Vectorized Representation Dreamer : Dreaming-Assisted Multi-Agent Motion-Forecasting

2024-06-20 15:34:17
Hunter Schofield, Hamidreza Mirkhani, Mohammed Elmahgiubi, Kasra Rezaee, Jinjun Shan


For an autonomous vehicle to plan a path in its environment, it must be able to accurately forecast the trajectory of all dynamic objects in its proximity.

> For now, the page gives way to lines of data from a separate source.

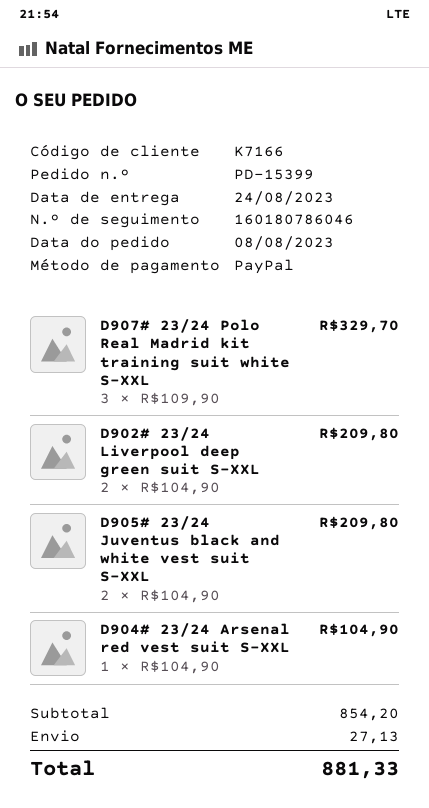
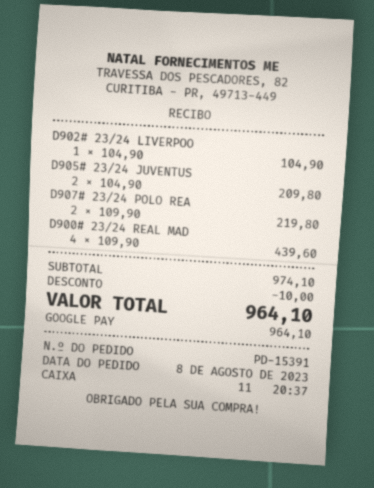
order number: PD-15399 -> PD-15391
payment method: PayPal -> Google Pay
D907# 23/24 Polo Real Madrid kit training suit white S-XXL: 3 x 109.90 = 329.70 -> 2 x 109.90 = 219.80
D902# 23/24 Liverpool deep green suit S-XXL: 2 x 104.90 = 209.80 -> 1 x 104.90 = 104.90
D904# 23/24 Arsenal red vest suit S-XXL: 1 x 104.90 = 104.90 -> none
D900# 23/24 REAL MAD: none -> 4 x 109.90 = 439.60
subtotal: 854.20 -> 974.10
discount: none -> 10.00
shipping: 27.13 -> none
total: 881.33 -> 964.10

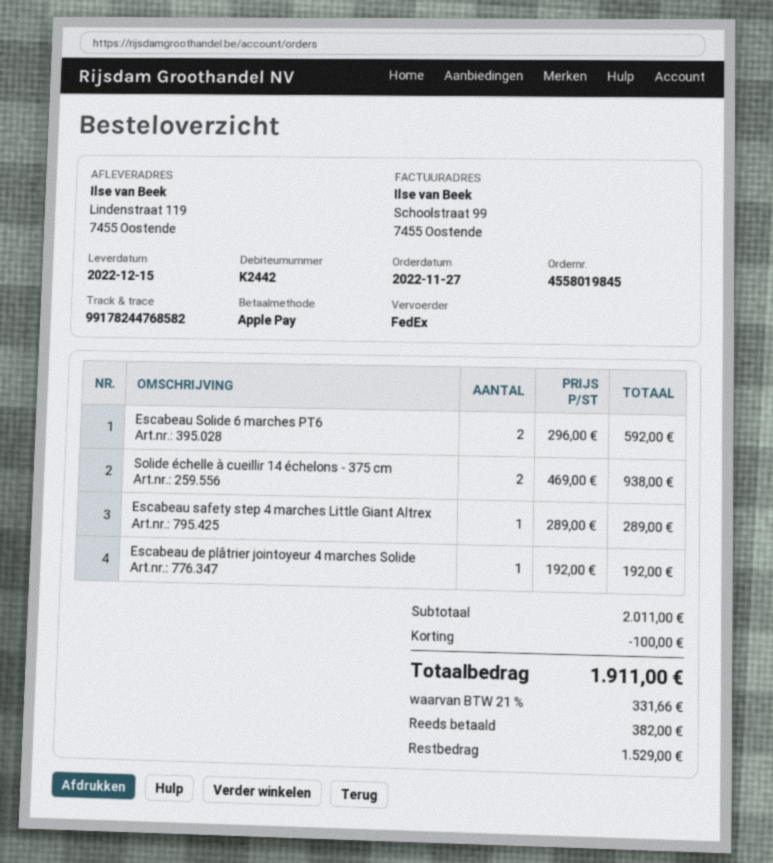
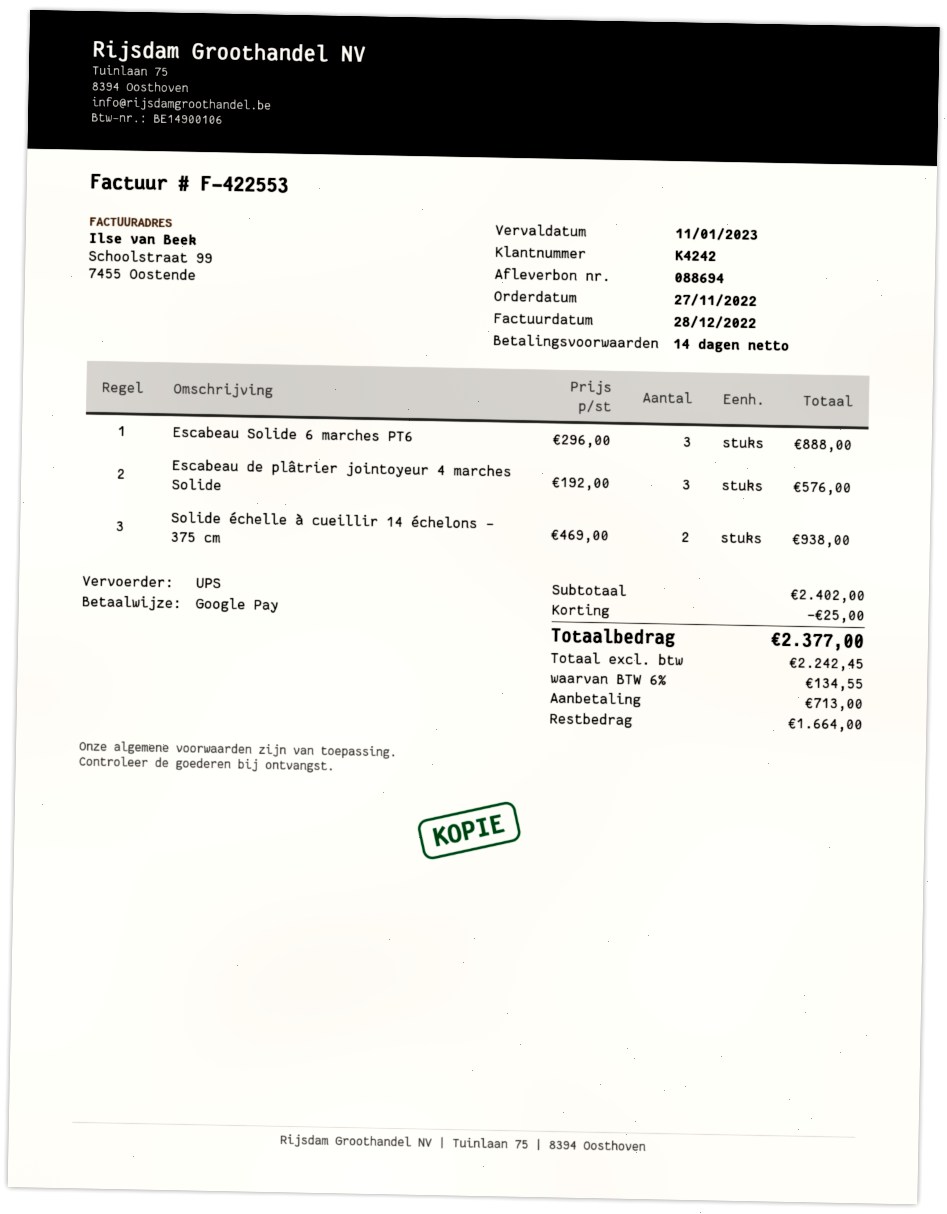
customer number: K2442 -> K4242
payment method: Apple Pay -> Google Pay
shipping method: FedEx -> UPS
Escabeau Solide 6 marches PT6: 2 x 296.00 = 592.00 -> 3 x 296.00 = 888.00
Escabeau safety step 4 marches Little Giant Altrex: 1 x 289.00 = 289.00 -> none
Escabeau de plâtrier jointoyeur 4 marches Solide: 1 x 192.00 = 192.00 -> 3 x 192.00 = 576.00
subtotal: 2011.00 -> 2402.00
discount: 100.00 -> 25.00
tax: 21% = 331.66 -> 6% = 134.55
total: 1911.00 -> 2377.00
deposit: 382.00 -> 713.00
balance: 1529.00 -> 1664.00

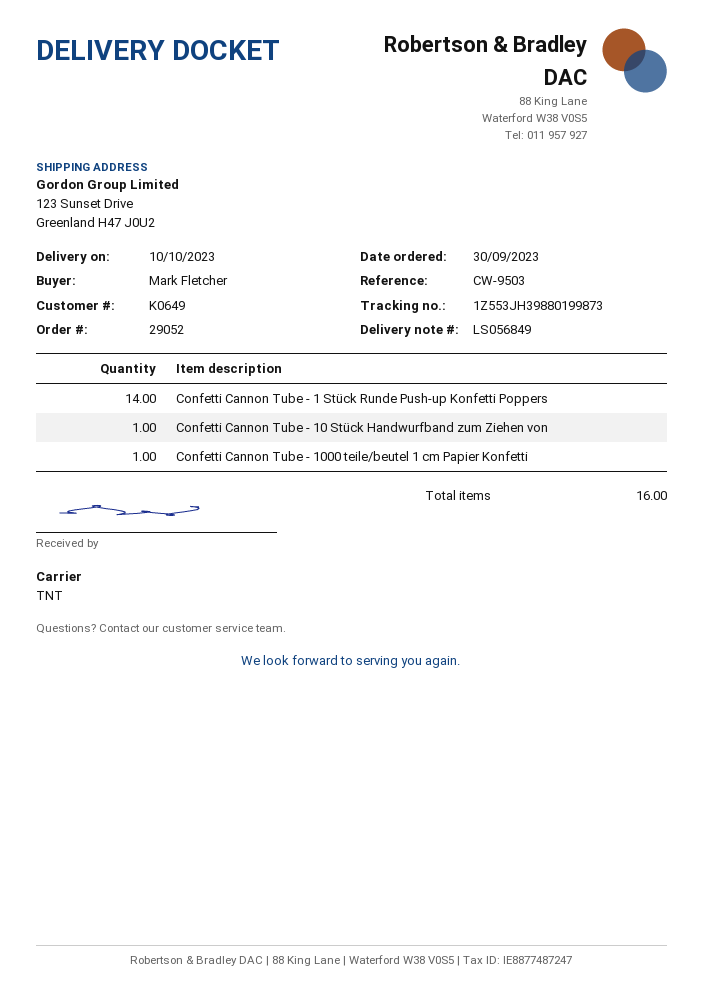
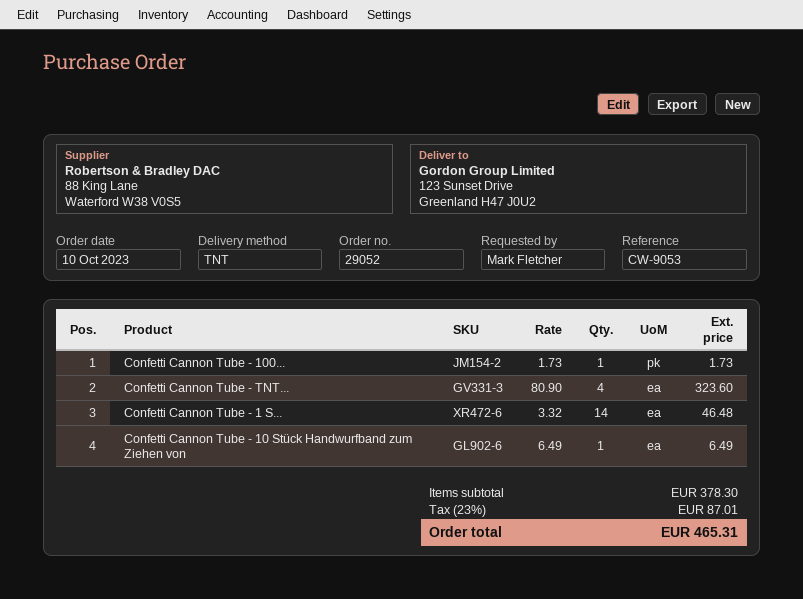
order date: 2023-09-30 -> 2023-10-10
reference: CW-9503 -> CW-9053
Confetti Cannon Tube - TNT...: none -> 4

While many traditional methods encode observations in the scene to solve this problem, there are few approaches that consider the effect of the ego vehicle's behavior on the future state of the world. In this paper, we introduce VRD, a vectorized world model-inspired approach to the multi-agent motion forecasting problem. Our method combines a traditional open-loop training regime with a novel dreamed closed-loop training pipeline that leverages a kinematic reconstruction task to imagine the trajectory of all agents, conditioned on the action of the ego vehicle. Quantitative and qualitative experiments are conducted on the Argoverse 2 multi-world forecasting evaluation dataset and the intersection drone (inD) dataset to demonstrate the performance of our proposed model. Our model achieves state-of-the-art performance on the single prediction miss rate metric on the Argoverse 2 dataset and performs on par with the leading models for the single prediction displacement metrics.

Abstract (translated)

为使自动驾驶汽车规划其周围环境中的路径,它必须能够准确预测其附近所有动态物体的轨迹。虽然许多传统方法将观测结果编码到场景中以解决这个问题,但很少有方法考虑自车行为对世界未来状态的影响。在本文中,我们介绍了VRD,一种基于多代理物运动预测的多代理物建模方法。我们的方法结合了传统的开环训练模式和一种新颖的梦境闭环训练管道,利用运动重建任务想象所有代理物的轨迹,条件自车行动。我们对ArgoVeRse 2多世界预测评估数据集和 intersection Drone (inD) 数据集进行了定量实验和定性实验,以评估我们提出的模型的性能。我们的模型在ArgoVeRse数据集上的单个预测失真率指标上实现了最先进的性能,与领先模型的单个预测位移指标相当。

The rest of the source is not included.